Figure 3: Combined circuit.
From KVL, we get
$$ \begin{align*} L_1 \frac{di_1}{dt} = V_s \newline R i_2 + L_2 \frac{di_2}{dt} = V_s \end{align*} $$
Let $x = \begin{bmatrix} x_1 \newline x_2 \end{bmatrix} = \begin{bmatrix} i_1 \newline i_2 \end{bmatrix}$, then the state space equations are
$$ \begin{align*} \begin{bmatrix} \dot{x_1} \newline \dot{x_2} \end{bmatrix} &= \begin{bmatrix} 0 & 0 \newline 0 & -\frac{R}{L_2} \end{bmatrix} \begin{bmatrix} x_1 \newline x_2 \end{bmatrix} + \begin{bmatrix} \frac{1}{L_1} \newline \frac{1}{L_2} \end{bmatrix} V_s \newline y &= \begin{bmatrix} 1 & 0 \end{bmatrix} \begin{bmatrix} x_1 \newline x_2 \end{bmatrix} \end{align*} $$
We can see that $F = \begin{bmatrix} 0 & 0 \newline 0 & -\frac{R}{L_2} \end{bmatrix}$.

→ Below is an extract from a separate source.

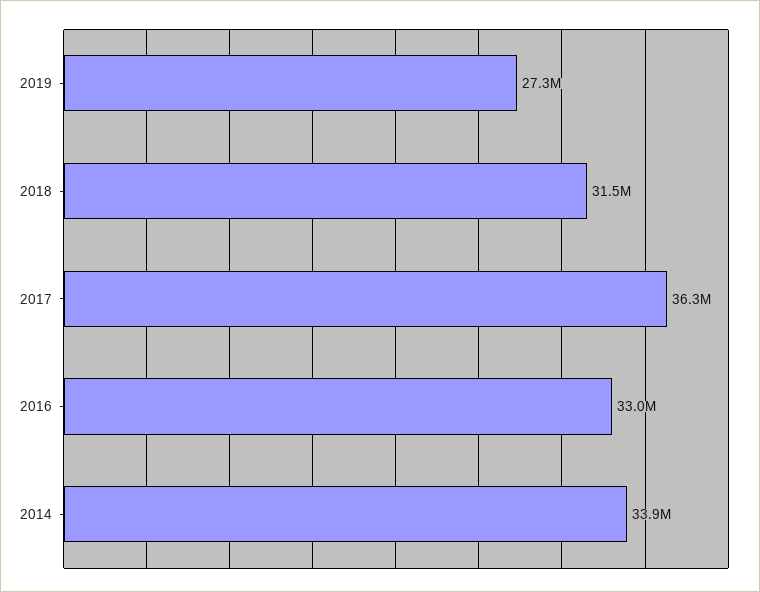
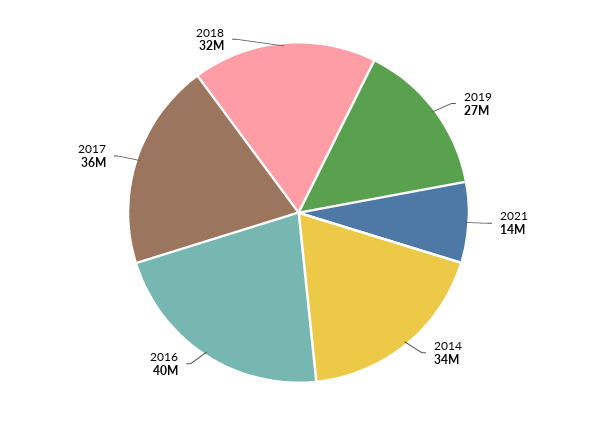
2016: 33000000 -> 40000000
2021: none -> 14000000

Remember that the eigenvalues of a matrix can be found by,
$$ \begin{align*} \det(F - \lambda I) &= 0 \newline \det\left(\begin{bmatrix} -\lambda & 0 \newline 0 & -\frac{R}{L_2} - \lambda \end{bmatrix}\right) &= 0 \newline \lambda^2 + \frac{R}{L_2} \lambda &= 0 \newline \lambda(\lambda + \frac{R}{L_2}) &= 0 \lambda_0 = 0, \lambda_1 = -\frac{R}{L_2} \end{align*} $$
Since we have one eigenvalue which is not negative, the system is not internally stable.
State Feedback Control
Given the LTI system,
$$ \begin{align*} \dot{x} &= Fx + Gu \quad x(0) = x_0, t \geq 0 \newline y &= Hx + Ju \end{align*} $$
where $F \in \mathbb{R}^{n \times n}$, $G \in \mathbb{R}^{n \times m}$, $H \in \mathbb{R}^{p \times m}$, and $J \in \mathbb{R}^{p \times m}$.
The control law of the form
$$ u = -Kx + Mr, K \in \mathbb{R}^{m \times n}, M \in \mathbb{R}^{m \times m}, $$
is called a state feedback control.
If we substitute the control law into the state space equations, we get
$$ \begin{align*} \dot{x} &= (F - GK)x + GMr = F_cx + G_c r \newline y &= Hx + Ju \end{align*} $$
whihc is called the closed-loop system under the state feedback control.
Remark
- $K$ and $M$ can modify $F$Â and $G$, thus the behavior of the entire system.
- $K$ is called the feedback gain. It can be used to stabilize the system and modify the trasnient response.
- $M$ is called the feedforward gain. It can be used for tracking and disturbance rejection and modify the steady state response.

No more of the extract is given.